Figure 1. Correlation between frequencies of genes entered by the Ask2Me.org tool users and frequencies of pathogenic variants in panel testing results reported by LaDuca et al [10]. The blue line represents the results from the regression model.
View this figure

Prior History of Cancers

Of the 10,085 queries, 5343 queries (52.9%) entered a prior history of cancer, comprising 56.3% (4771/8478) of the queries on females and 35.6% (572/1607) of the queries on males. The frequencies of the type of prior cancer in the queries on females have a strong linear correlation with the corresponding US cancer incidences (r=0.97, r2=0.95, P<.001; Figure 2), while the same correlation was weaker in the queries on males (r=0.69, r2=0.47, P=.02, Figure 3). Sensitivity analysis revealed that the above linear correlation in queries on females did not change significantly after excluding the queries with the default setting (females: r=0.97, r2=0.95, P<.001; the correlation in males was not affected by removing the queries with the default setting). There were 634 queries (11.9% of all queries with cancer history) who selected multiple prior cancers. Among the 521 queries on females with multiple cancers, breast and ovarian cancers (78/521, 15.0%) and breast cancer and melanoma (70/521, 13.4%) were the 2 most common combinations. Among the 113 queries on males with multiple cancers, prostate and colorectal cancers were the most common combination (42/113, 37.2%). In addition, 23.0% (1947/8478) of queries were on females who had an oophorectomy, 22.4% (1899/8478) of queries were on females who had a hysterectomy, and 17.2% (1462/8478) of queries were on females who had a bilateral mastectomy.

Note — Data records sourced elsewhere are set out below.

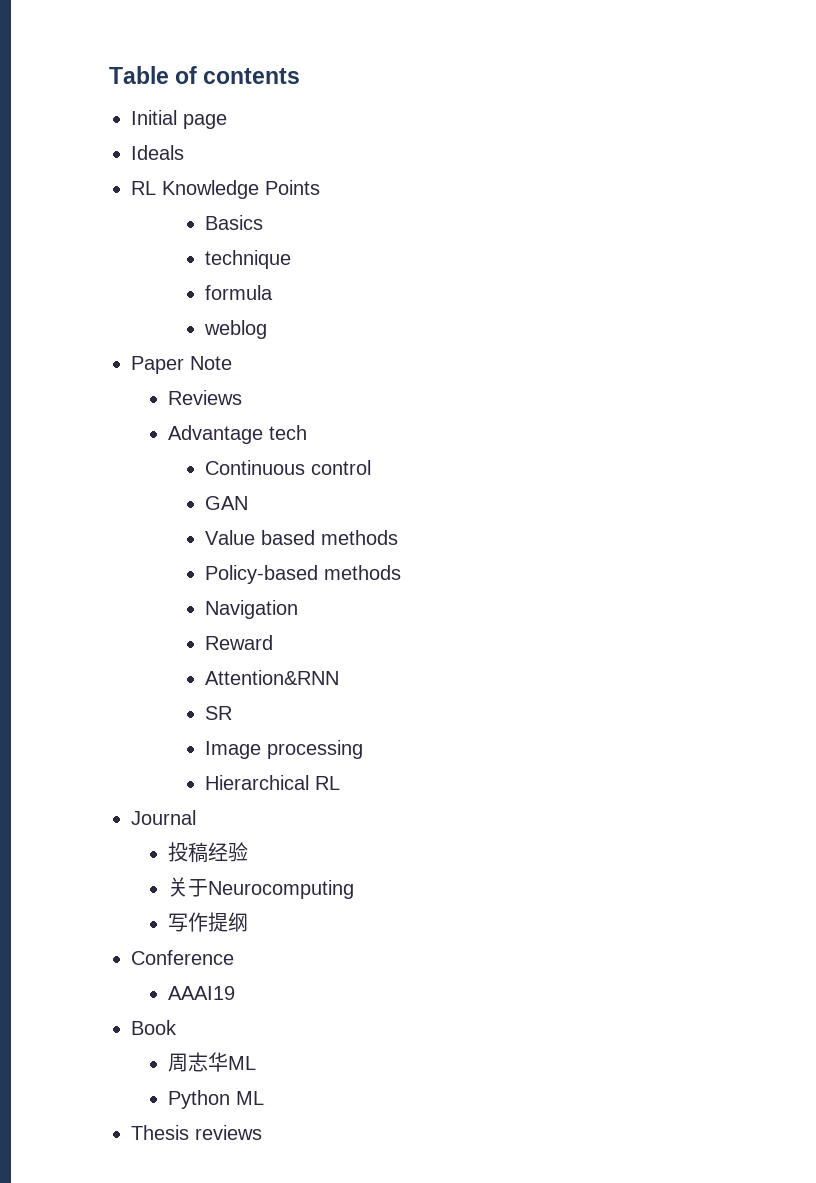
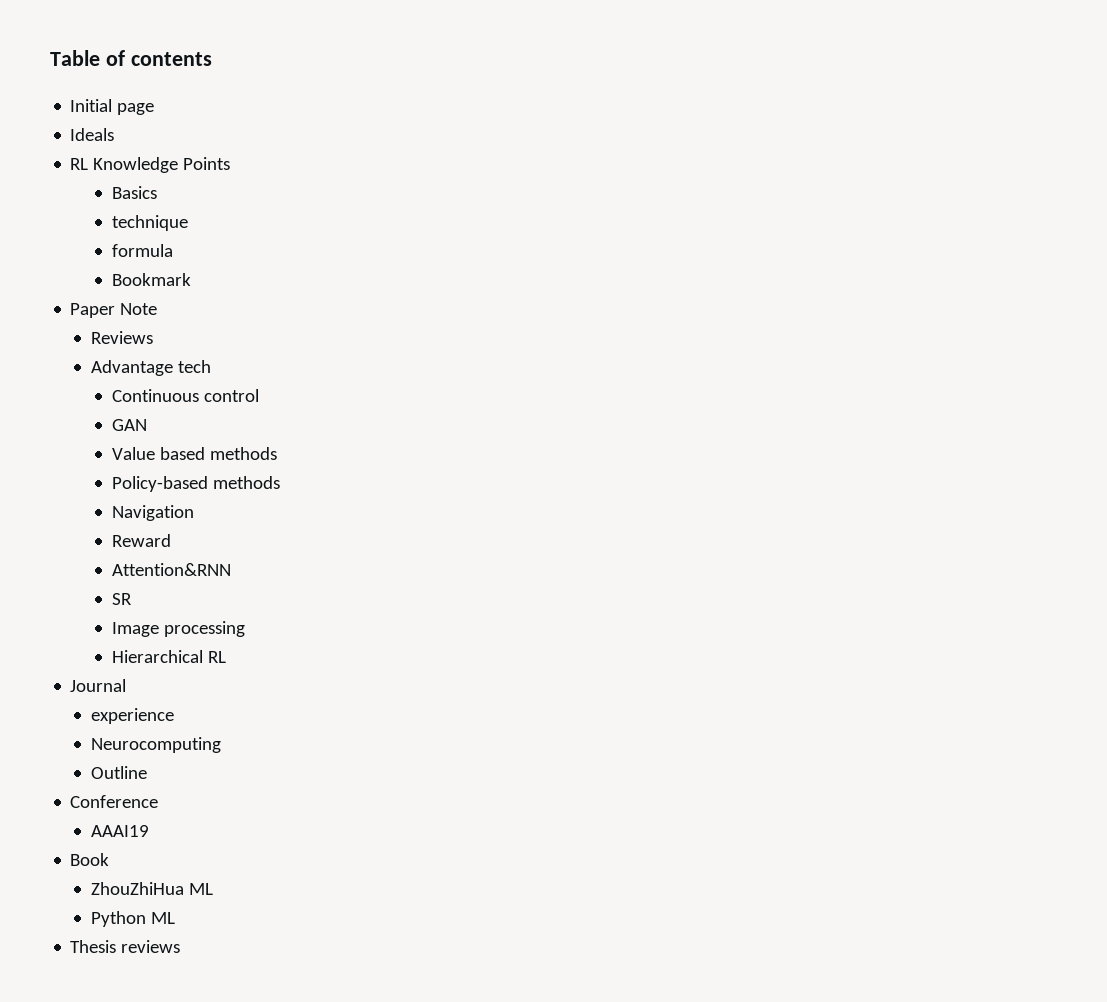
[203,320,267,339] weblog -> [111,273,191,286] Bookmark
[167,842,248,863] [167,877,208,897] 投稿经验 // 关于 -> [90,708,174,724] experience //
[167,912,248,932] 写作提纲 -> [90,766,147,779] Outline
[167,1052,228,1072] 周志华 -> [90,882,184,895] ZhouZhiHua

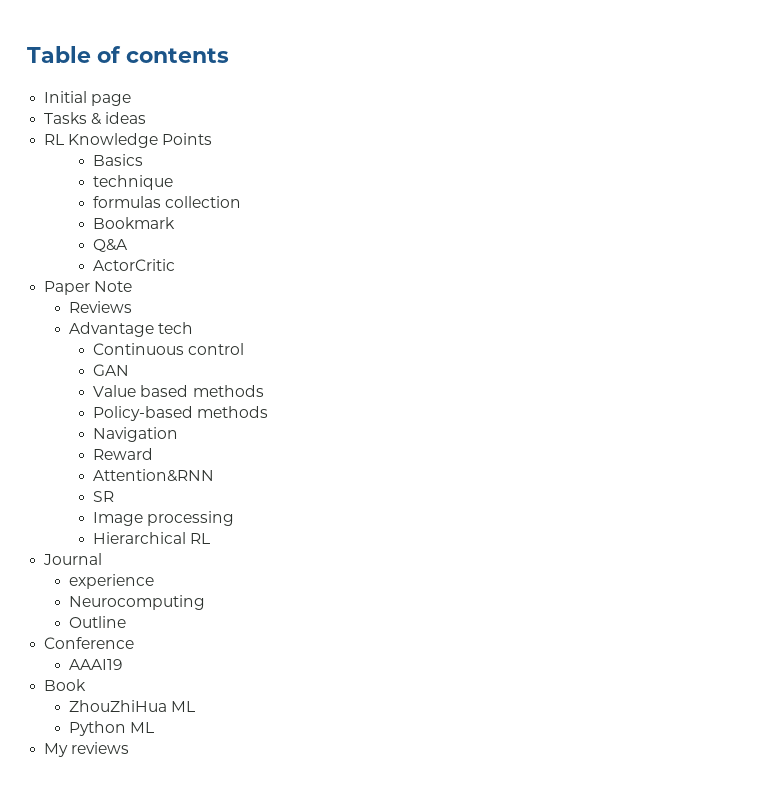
[70,128,115,141] Ideals -> [44,112,147,125] Tasks & ideas
[111,244,173,257] formula -> [93,196,242,208] formulas collection
(191, 279) none -> [93,239,129,252] [93,259,176,271] // Q&A // ActorCritic
[70,940,117,953] Thesis -> [44,743,69,757] My

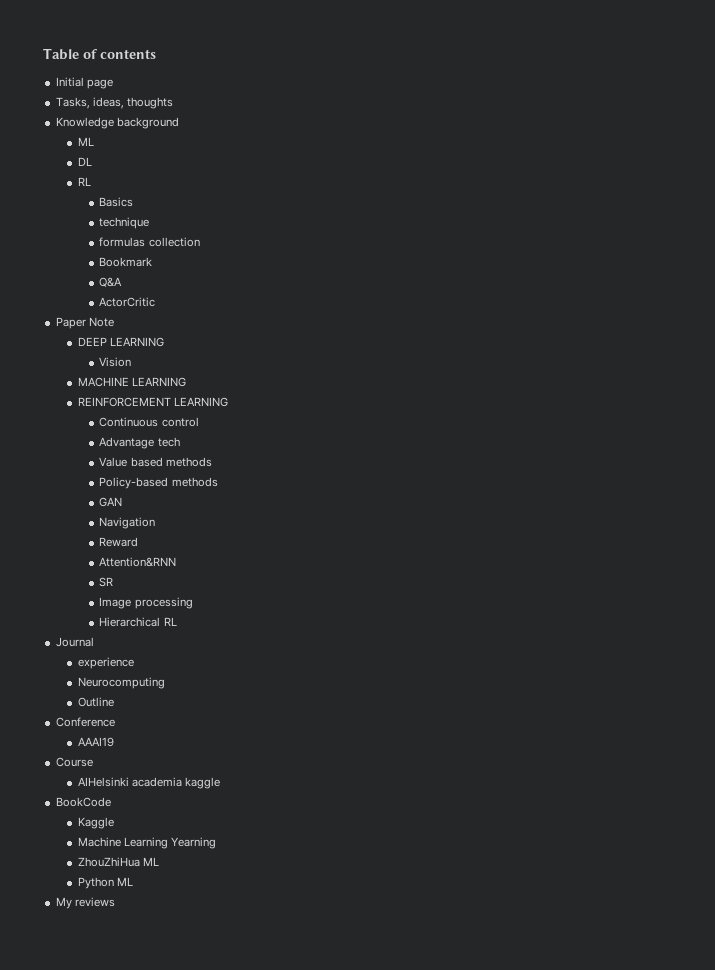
[44,112,147,125] [44,133,213,148] Tasks & ideas // RL Knowledge Points -> [55,97,173,109] [55,117,179,129] [77,137,94,146] [77,157,92,166] [77,177,91,186] Tasks, ideas, thoughts // Knowledge background // ML // DL // RL
[68,301,132,313] [68,322,193,337] Reviews // Advantage tech -> [77,337,164,347] [99,357,132,367] [77,377,186,387] [77,397,228,407] DEEP LEARNING // Vision // MACHINE LEARNING // REINFORCEMENT LEARNING
[93,364,130,376] GAN -> [99,437,180,449] Advantage tech
(269, 412) none -> [99,497,123,507] // GAN
[44,679,87,691] Book -> [55,757,93,767] [77,777,220,789] [55,797,111,807] [77,817,114,829] [77,837,216,849] Course // AIHelsinki academia kaggle // BookCode // Kaggle // Machine Learning Yearning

Figure 2. Correlation between frequencies of prior cancers in the Ask2Me.org user queries on females and corresponding US cancer incidences. The blue line represents the results from the regression model.
View this figure
Figure 3. Correlation between frequencies of prior cancers in the Ask2Me.org user queries on males and corresponding US cancer incidences. The blue line represents the results from the regression model.
View this figure

In this study, by analyzing over 10,000 user queries, we characterized the search behaviors of Ask2Me.org tool users and identified the patterns of pathogenic variants and cancer history among the queries. We found that breast cancer susceptibility genes were the most commonly searched genes in both males and females. There was a strong linear correlation between the frequencies of genes entered by Ask2Me.org users and the prevalence of pathogenic variants in panel testing results recently reported by LaDuca et al [10]. Over half of the queries included a prior cancer history. The frequencies of prior cancers in the queries on females had a strong correlation with US cancer incidences, while the same correlation was weaker among the queries on males. Overall, these findings suggest that the patients entered into the Ask2Me.org tool are a representative cohort of patients with pathogenic variants in the United States. We found that the majority of the commonly searched genes are breast cancer susceptibility genes. In current practice, most germline genetic test takers are individuals who have a high suspicion of hereditary cancer predisposition. Among all types of cancers, breast cancer’s inherited component is one of the most intensively studied and appreciated. Several breast cancer risk assessment models have been developed to identify individuals with a high risk of being pathogenic variant carriers [12] and they are widely implemented in clinical practice. Taking all this together, plus the high incidence of breast cancer (30% of all newly diagnosed cancers in US women) [11], it is not surprising to see the majority of the commonly searched genes are related to breast cancer. In contrast, we found that genes associated with colorectal cancer were searched less frequently, with none of the 6 Lynch syndrome–associated genes accounting for more than 3.9% (400/10,085) of the total searches. This may be due to the less frequent use of multigene panel testing in patients with colorectal cancer and their families. With the inclusion of more newly identified genes in the National Comprehensive Cancer Network colorectal cancer genetic/familial high-risk assessment guidelines [13] and more wide use of panel testing in clinical practice, we expect to see an increasing search of colorectal cancer susceptibility genes in the Ask2Me.org tool in the future.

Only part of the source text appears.